Rose almost came to dread John’s coming home. There was little that happened in Belfast during the night that didn’t reach the forge by late morning. What was in the morning papers, or reached Armagh with the railway workers would come by way of the carters and the postmen. The latest news always reached the forge by the end of the working day. And the news was always bad. John was weighed down by it in the telling as much as she was in the hearing.
Nor was it an easy time for the forge. It had always been a meeting place and a clearing house for the news of the locality, but the old easy feeling had gone. No longer did people talk about the weather, the state of the crops, the health or otherwise of their neighbours. Now it was only the latest riot and which side had done what.

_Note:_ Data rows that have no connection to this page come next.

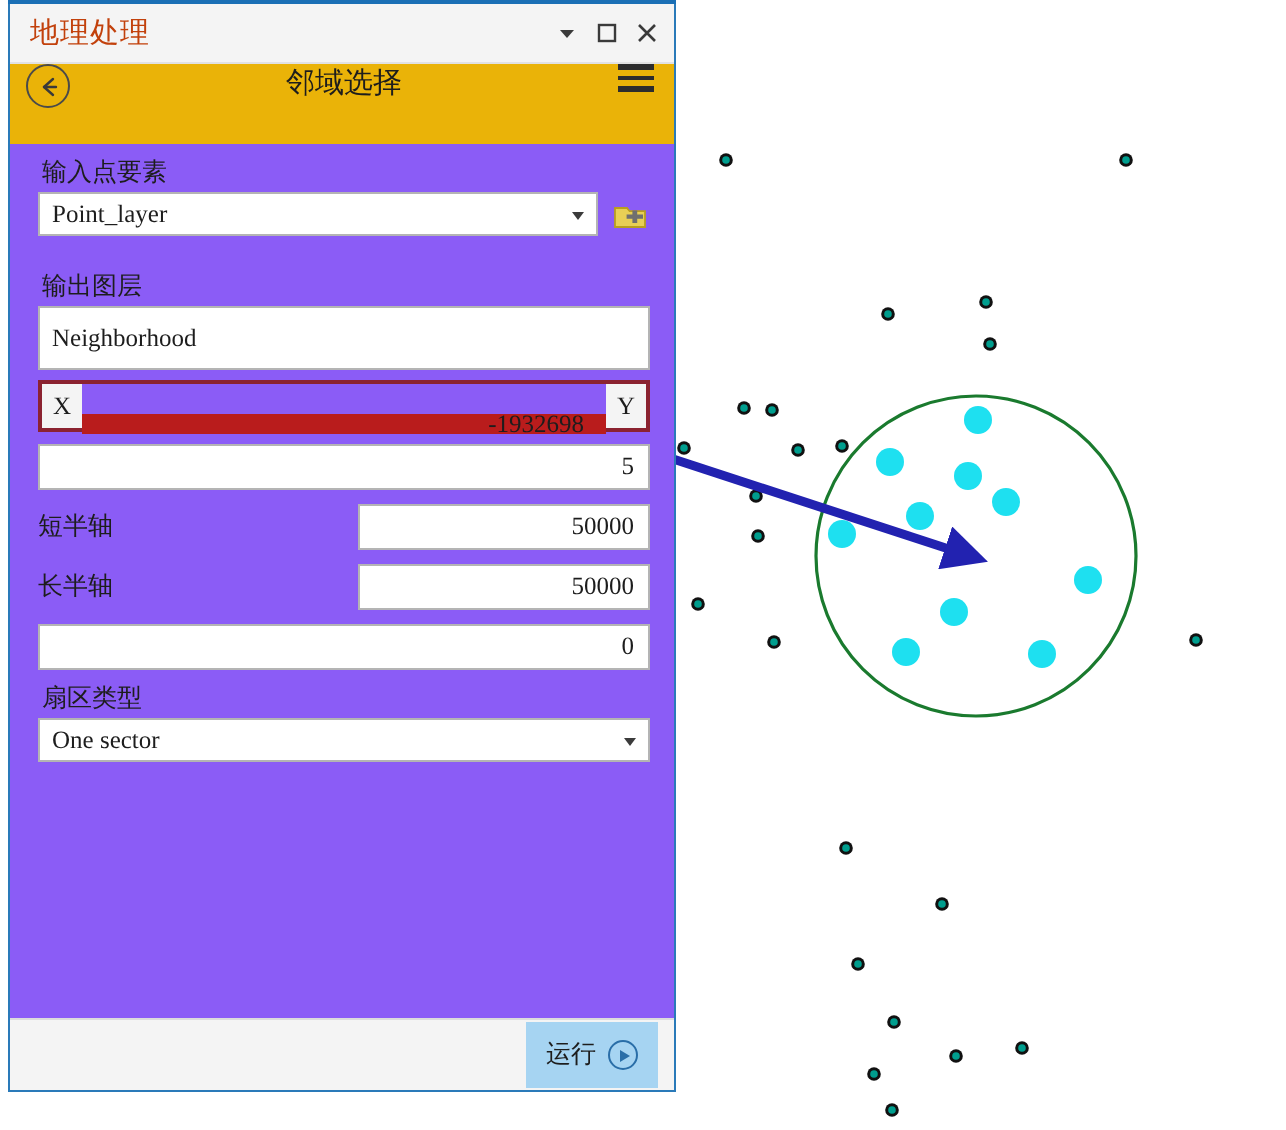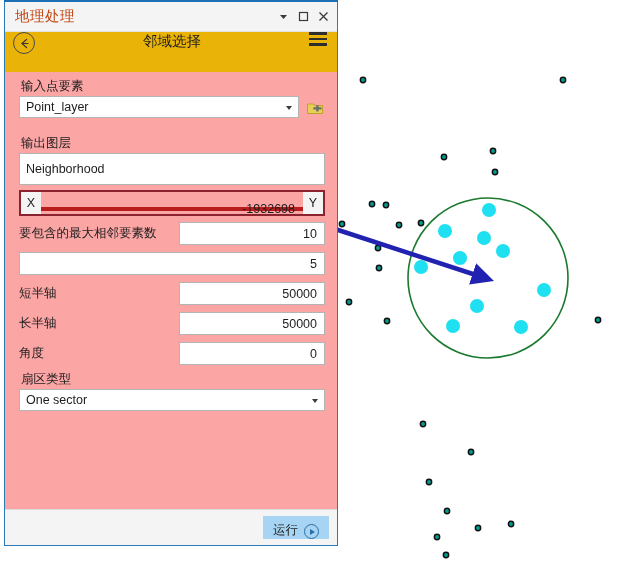--- a/index.html
+++ b/index.html
@@ -99,22 +99,23 @@
   .help-ico {
     width: 17px; height: 17px; border-radius: 50%;
     border: 1.3px solid #2a7ab9; color: #2a7ab9;
     font-size: 12px; display: flex; align-items: center; justify-content: center;
     font-family: "Liberation Serif", serif;
   }
 
   
   .form-body {
     flex: 1 1 auto; overflow: hidden;
-    background: #fca5a5;
+    background: #8b5cf6;
     padding: 7px 12px 0 14px;
+    font-family: Liberation Serif, serif;
   }
   .fld-label {
     font-size: 12.5px; color: #1d1d1d; margin: 0 0 2px 2px;
     line-height: 15px;
   }
   .inp {
     height: 32px; width: 100%;
     background: #ffffff; border: 1px solid #b4b4b4;
     font-size: 12.5px; color: #1d1d1d;
     padding: 0 6px; line-height: 20px;
@@ -140,21 +141,21 @@
     border: 2px solid #8b2230;
     display: flex; align-items: stretch;
     height: 26px; margin-bottom: 6px;
   }
   .pt-axis {
     width: 20px; flex: 0 0 20px;
     display: flex; align-items: center; justify-content: center;
     font-size: 12.5px; color: #1d1d1d; background: #f4f4f4;
   }
   .pt-val {
-    flex: 1 1 0; background: #fff; border: 2px solid #b91c1c;
+    flex: 1 1 0; background: #fff; border: 5px solid #b91c1c;
     display: flex; align-items: center; justify-content: flex-end;
     font-size: 12.5px; color: #1d1d1d; padding-right: 6px;
     margin: 15px 0;
   }
 
   .pair {
     display: flex; align-items: center; margin-bottom: 7px;
   }
   .pair .lbl {
     flex: 0 0 160px; font-size: 12.5px; color: #1d1d1d;
@@ -167,22 +168,22 @@
   }
 
   
   .panel-foot {
     flex: 0 0 36px; height: 36px;
     background: #f4f4f4; border-top: 1px solid #dcdcdc;
     display: flex; align-items: center; justify-content: flex-end;
     padding-right: 8px;
   }
   .run-btn {
-    background: #a6d4f2; height: 23px; min-width: 66px;
-    display: flex; align-items: flex-end; justify-content: center;
+    background: #a6d4f2; height: 33px; min-width: 66px;
+    display: flex; align-items: center; justify-content: center;
     gap: 6px; padding: 0 8px;
     font-size: 12.5px; color: #1d1d1d;
   }
   .run-ico {
     width: 15px; height: 15px; border-radius: 50%;
     border: 1.4px solid #2a6ea8;
     display: flex; align-items: center; justify-content: center;
   }
   .run-ico i {
     width: 0; height: 0; margin-left: 2px;
@@ -329,41 +330,36 @@
 
       <div class="fld-label">输出图层</div>
       <div class="inp" style="margin-bottom:5px;">Neighborhood</div>
 
       <div class="pt-group">
         <div class="pt-axis">X</div>
         <div class="pt-val">-1932698</div>
         <div class="pt-axis">Y</div>
       </div>
 
-      <div class="pair">
-        <div class="lbl">要包含的最大相邻要素数</div>
-        <div class="val">10</div>
-      </div>
 
       <div class="pair">
         <div class="val">5</div>
       </div>
 
       <div class="pair">
         <div class="lbl">短半轴</div>
         <div class="val">50000</div>
       </div>
 
       <div class="pair">
         <div class="lbl">长半轴</div>
         <div class="val">50000</div>
       </div>
 
       <div class="pair">
-        <div class="lbl">角度</div>
         <div class="val">0</div>
       </div>
 
       <div class="fld-label" style="margin-top:3px;">扇区类型</div>
       <div class="combo">
         <span>One sector</span>
         <span class="caret"></span>
       </div>
 
     </div>

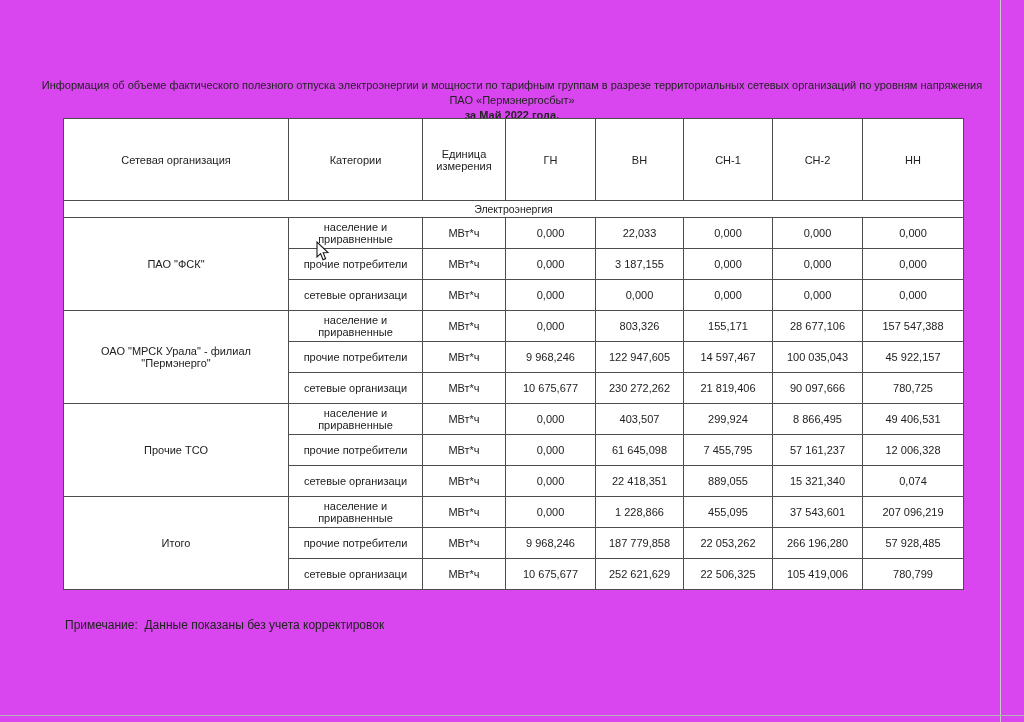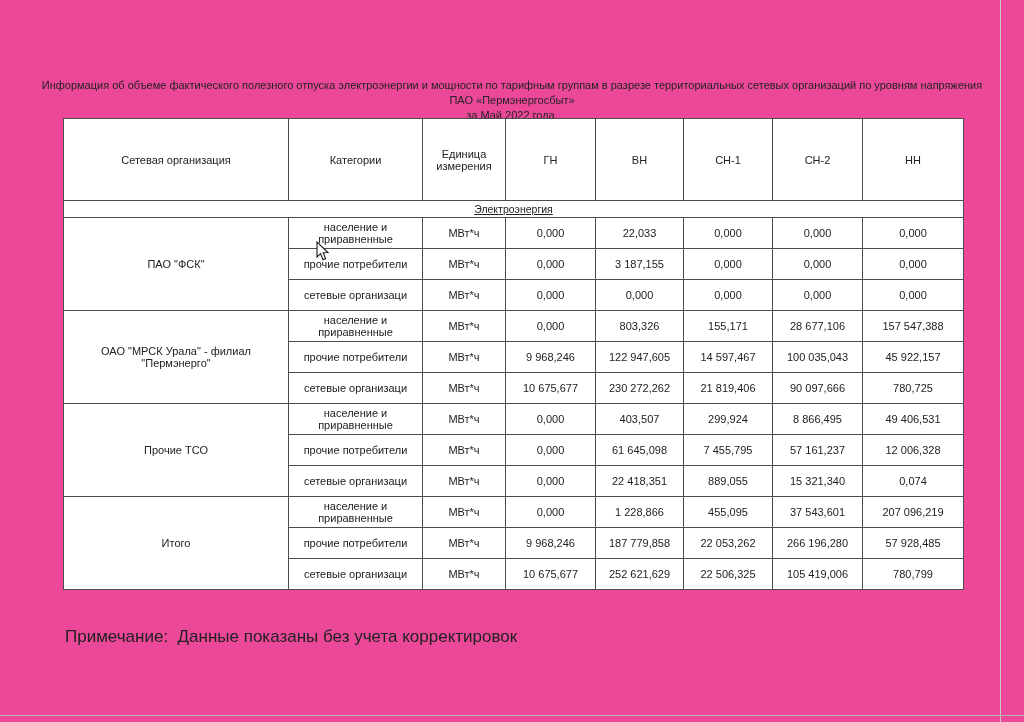--- a/index.html
+++ b/index.html
@@ -4,47 +4,47 @@
 <style>
   html,body{margin:0;padding:0;}
   body{
     width:1024px;height:722px;
     background:#ffffff;
     font-family:"Liberation Sans","DejaVu Sans",sans-serif;
     color:#2b2b2b;
     position:relative;
     overflow:hidden;
   }
-  .page{position:absolute;inset:0;background:#ec4899;}
+  .page{position:absolute;inset:0;background:#d946ef;}
   .edge-right{position:absolute;top:0;bottom:0;left:1000px;width:1px;background:#c9c9c9;}
   .edge-bottom{position:absolute;left:0;right:0;top:715px;height:1px;background:#b5b5b5;}
   .title{
     position:absolute;top:78px;left:40px;right:40px;
     text-align:center;font-size:11px;line-height:15px;color:#222;
   }
-  .title .line2{font-weight:normal;text-align:center;}
+  .title .line2{font-weight:bold;text-align:center;}
   .report-table{
     position:absolute;left:63px;top:118px;
     border-collapse:collapse;table-layout:fixed;width:900px;
     font-size:11px;color:#222;
   }
   .report-table th,.report-table td{
     border:1px solid #4d4d4d;
     text-align:center;vertical-align:middle;
     padding:0 3px;overflow:hidden;
     font-weight:normal;
     background:#fff;
   }
   .report-table thead tr{height:82px;}
-  .report-table tr.section-row{height:17px;text-decoration:underline;}
+  .report-table tr.section-row{height:17px;}
   .report-table tr.section-row td{font-size:10.5px;padding:0;}
   .report-table tbody tr.data-row{height:31px;}
   .note{
     position:absolute;left:65px;top:618px;
-    font-size:17px;color:#222;white-space:pre;margin-top:9px;
+    font-size:12px;color:#222;white-space:pre;
   }
   .cursor{position:absolute;left:316px;top:241px;width:15px;height:21px;pointer-events:none;}
 </style>
 </head>
 <body>
 
 <div class="page">
 
   <div class="title">
     <div class="line1">Информация об объеме фактического полезного отпуска электроэнергии и мощности по тарифным группам в разрезе территориальных сетевых организаций по уровням напряжения ПАО «Пермэнергосбыт»</div>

Both John and Thomas knew that men of the lodge were coming to the forge to hear what was being said, so they said as little as possible themselves. But it put a strain on their relationship with each other and with their neighbours.
But worse was to come. One August morning Mary Wylie appeared tear-stained and distraught.
‘Rose dear, I’m on my way to Belfast,’ she gasped, out of breath on a morning already hot and windless. ‘I can only stop a minit. I can hardly bear to tell you what’s happened.’
‘Mary dear, sit down. Let me get you a glass of spring water. Now, tell me. Please.’
‘Last night,’ she said, drinking gratefully in large gulps, ‘there was trouble in the Donegall Road. Some Catholics went for an Orange Band that was leading a Sunday School excursion back home. Some wee lad got hit with a stone, and Kevin went out to help,’ she went on, tears streaming down her face. ‘Someone hit Kevin on the back of the head as he was bendin’ over him. We don’t know whether it was a Catholic or a Protestant,’ she said, sobbing. ‘It doesn’t make any difference now. Kevin’s dead, Rose, an’ Peggy’s wee baby due any time.’